別れられなかった23日。別れを告げられた26日。クリスマスの悪夢

クリスマス前の12月23日、「もう、あなたと一緒にいることが限界なの」と、当時付き合っていた彼に別れを告げた。
心の中で何度も繰り返し自問自答していたものに、けじめをつけるために。
そして、少しでも心に傷をつけないようにしたかったから。
だから私は、彼の1Kのアパートの狭いベッドの上で伝えたんだ。
けれども、彼は私の顔も見ることなく「いや、別れるなんてないよ。そんな心配しないでよ。俺たちが深い関係なのは分かっているでしょ?」そう言いながら携帯をいじり、少し面倒臭そうに答えた。
けれど、私は知っていた。
彼には別に好きな人がいて、私のことなんてもう好きではなかったことを。だから、恋人たちが幸せな顔をして見つめ合うクリスマスイブの前の日に別れることを選びたかった。
「もう、いっそのこと好きな人の所へ行きなよ」そんな思いも込めていた。けれども、彼は全く違う答えを返していつものように私にキスをする。そのままベッドに吸い込まれるようにしてぎゅっと抱きしめてきたから、愛情なんてないくせにと思いながらも、私の体に伝わる彼の温もりに、つい、気持ちは揺らいでしまった。
強い意志があればこれ以上傷つくこともなかったのに。
その後、クリスマスイブとクリスマスは彼が仕事だと言うから、お祝いを26日にしようと二人で決めた。
好きになったあの時のような関係に戻れるように、私もどこかで期待をしていたのだろう。けれど、彼は仕事だと嘘をついて、好きな人と幸せな時間を過ごしていたんだ。
何故、そんなことが分かったか。
それは、クリスマスが過ぎて12月26日の二人で会う日に、彼から別れてほしいと言われたからだ。
両手に抱えた彼へのプレゼントを握りしめたまま、話を聞く手は震えて、鈍器で頭を殴られたような鈍さが走る、そんな気分だった。
私に淡々と理由を説明していく姿に、愛情はまるでなかった。きっと、クリスマスの日に告白をしたのかもしれない。だから、私の存在が邪魔になったのだ。
23日に別れなかったのは、付き合える確証が持てなかったから。
それ以外の何者でもなかった。

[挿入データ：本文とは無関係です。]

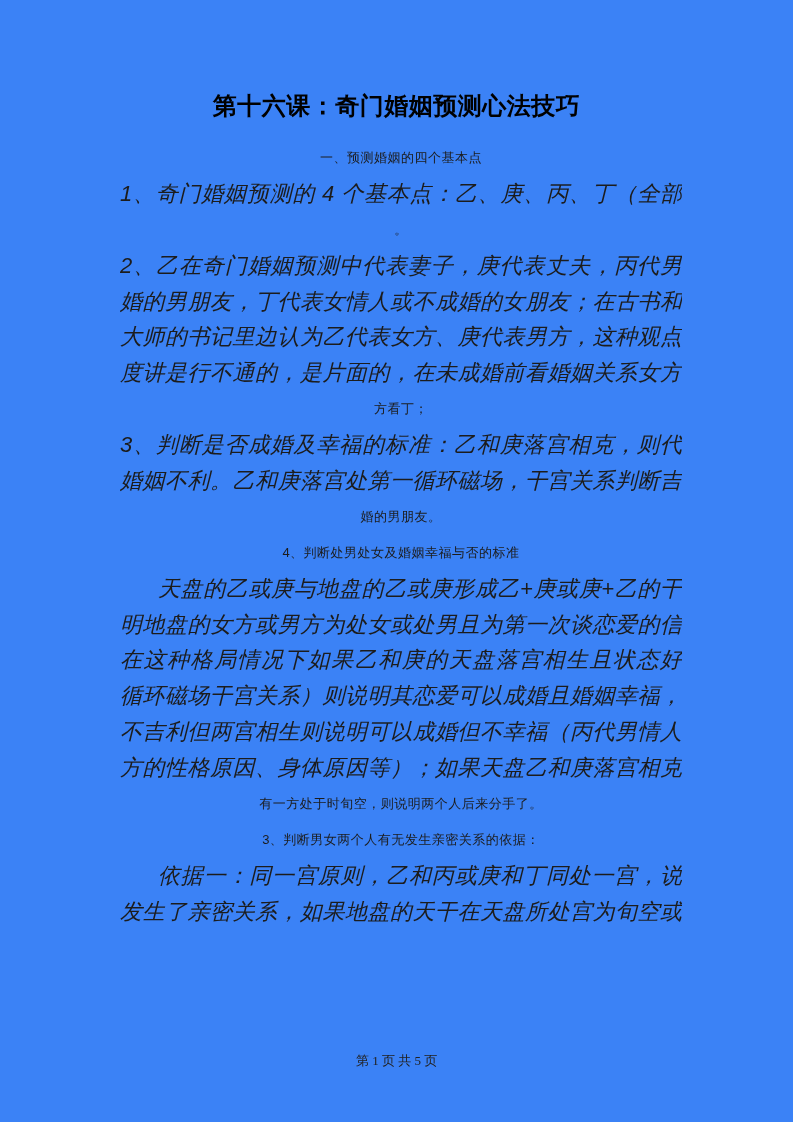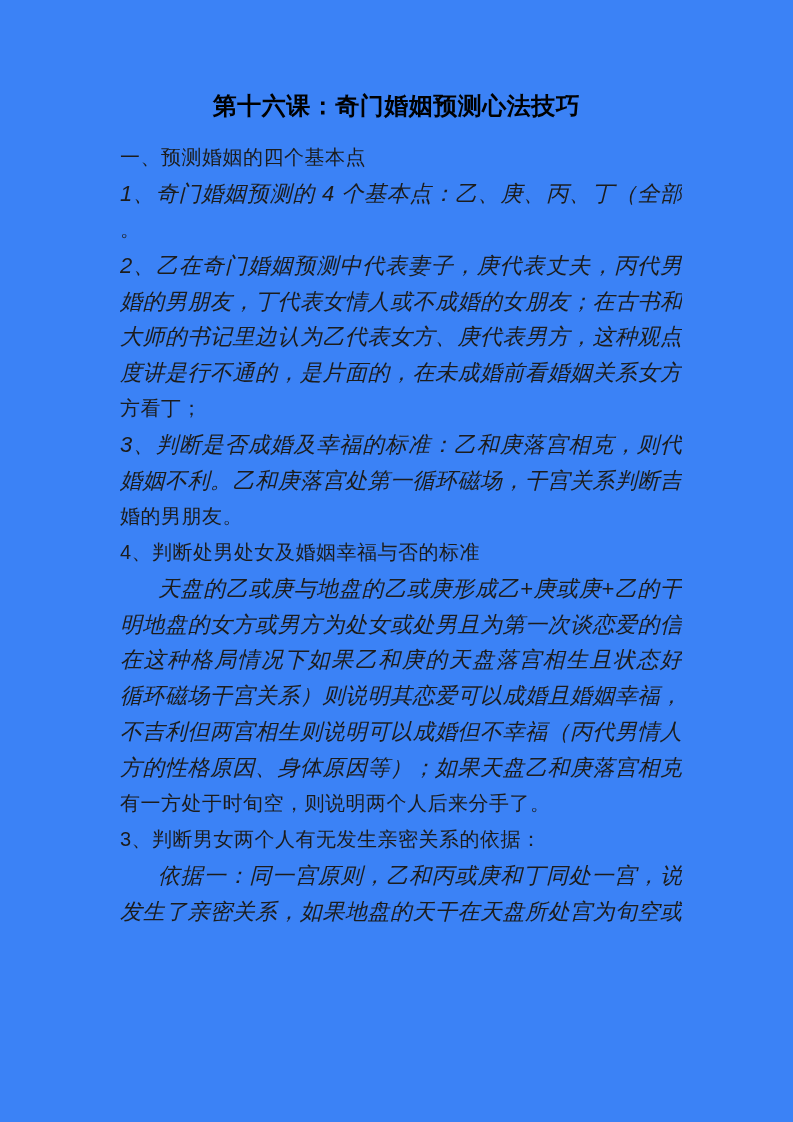"一、预测婚姻的四个基本点" .line { font-size: 20px -> 13px; text-align: none -> center }
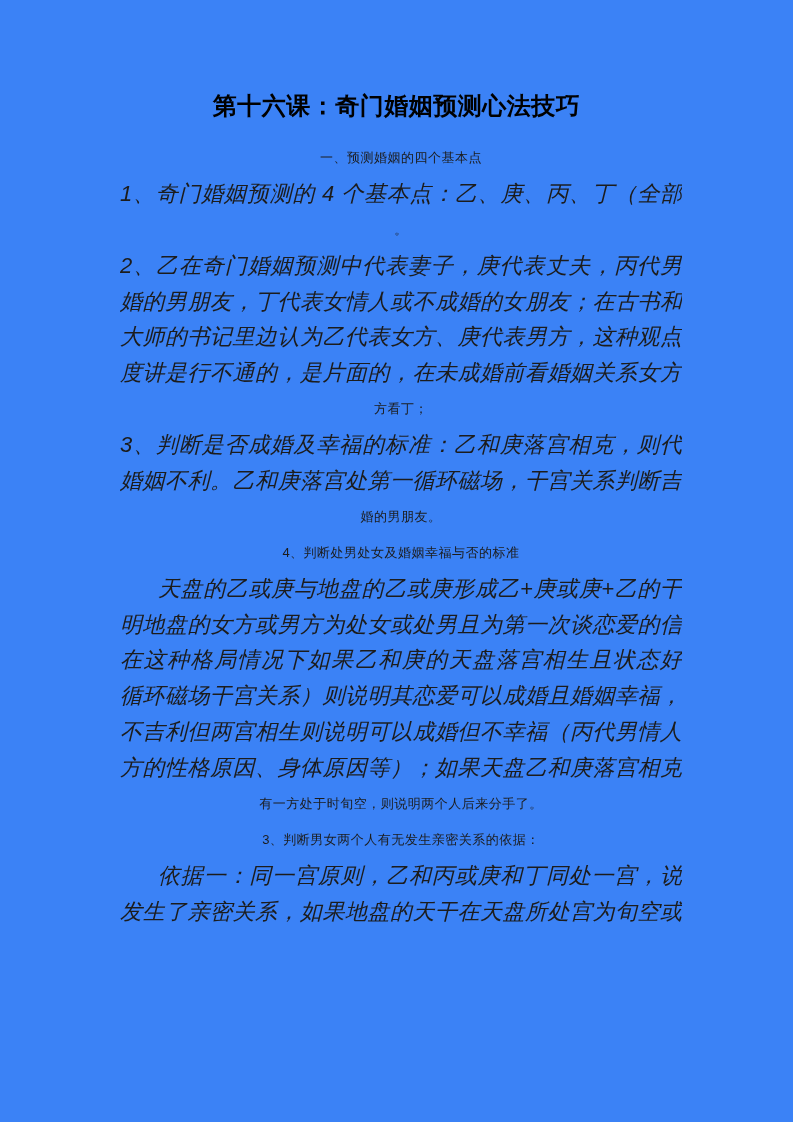"第 1 页 共 5" div.doc-footer { html: none -> <div>第 1 页 共 5 页</div> }
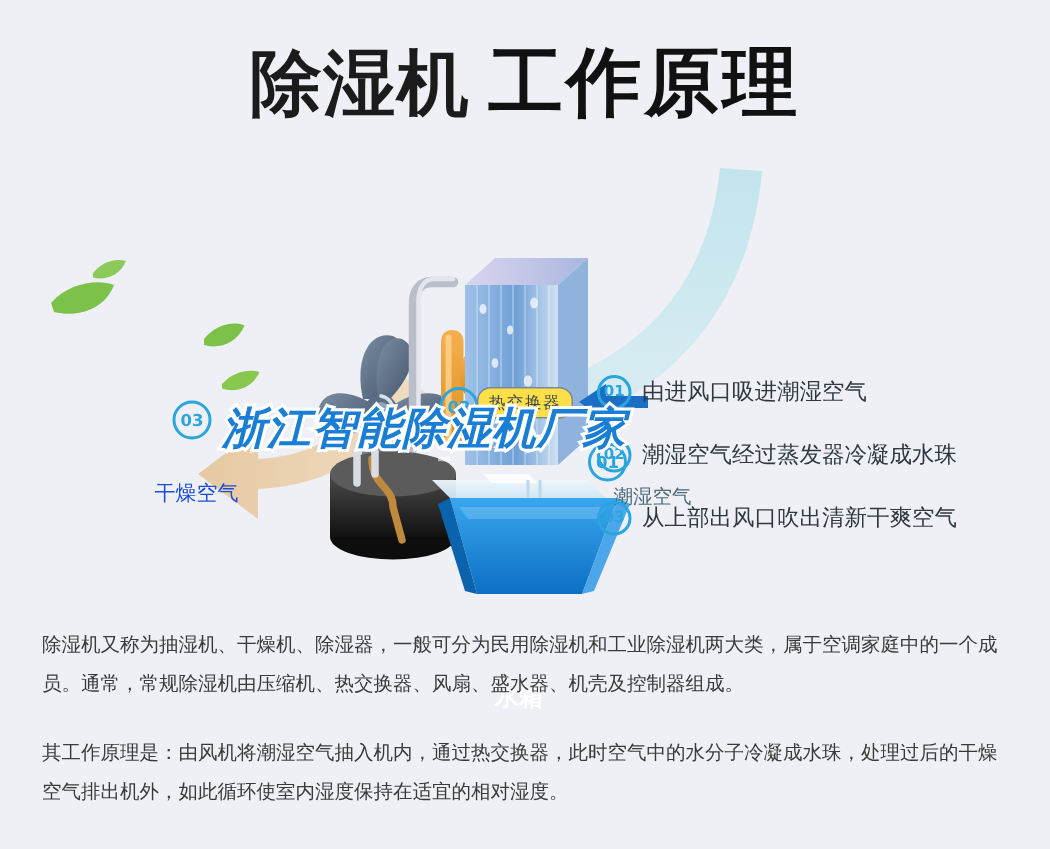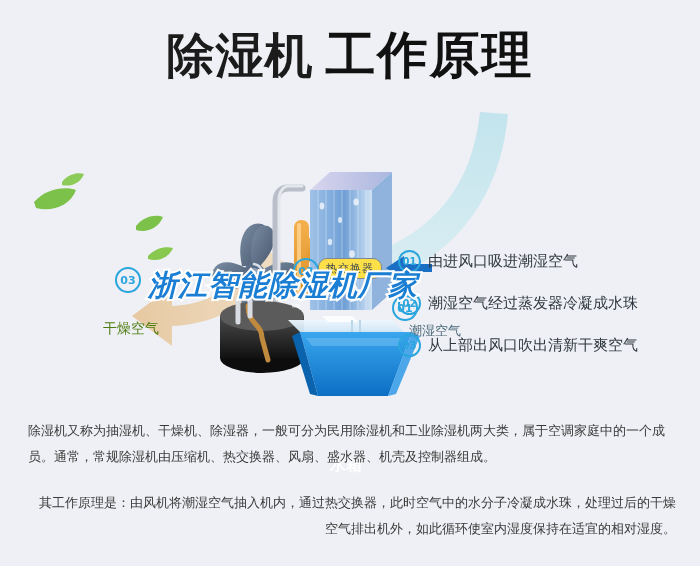"干燥空气" #lbl-dry { color: #4d7c0f -> #1d4ed8 }
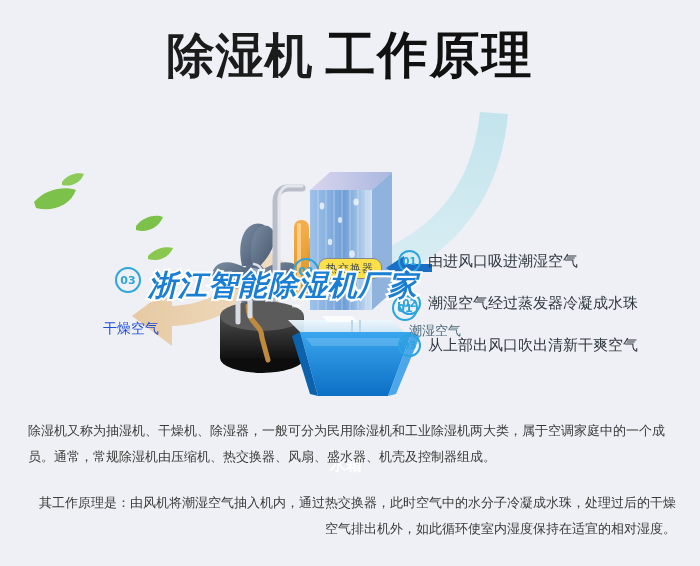"其工作原理是：由风机将潮湿空气抽入机内，通过热交换器，此时空气中的水分子冷凝成水" .body-text p.second { text-align: right -> none }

彼に別れを告げた日に、受け入れてくれたらどれだけ楽だっただろう。
その時に「好きな人がいる」と言ってくれたら、こんなに傷付かずに済んだのに。
夜遅くに伝えられた言葉に、私は何度も「なんであの時に言ってくれなかったの……。どうして、今になってそんなことを言うの」と迫ってしまった。
終電もない、帰る手段もない私は、この地獄の空気の中で彼と一晩過ごすしか残されていなかった。別れを告げられた瞬間から彼は、私に指一本触れてこようとはしないで、話もかけてこないで、背を向けながら仕事の準備を始めた。
シングルベッドしかないから、一緒に寝るしかなくても、お互い背を向けてひたすら言葉を発しない夜を過ごした。静かな部屋には、私の啜り泣く音だけが響いて、何度も我慢していたけれど、堪えることができなかった。
どうして、23日に意志を強く持たなかったのか。
そこに、私のいい加減さと優柔不断な性格が出てしまった。
そして次の日、彼は私からのプレゼントだけをもらい、仕事に出かけてしまった。残された私は、渡されていた合鍵で家の鍵を閉めた。後日、鍵だけ返しに行った時、私があげたプレゼントは袋から出されないまま、床に転がっていた。
まるで彼の心を表すように。
クリスマスの時期になると、ふと思い出してしまう。あの時の惨めな私が、悲しい記憶が、今でも頭の片隅に残っている。静かに鳴るベルの音が、あの時の虚しさを表現しているように思えてしまうんだ。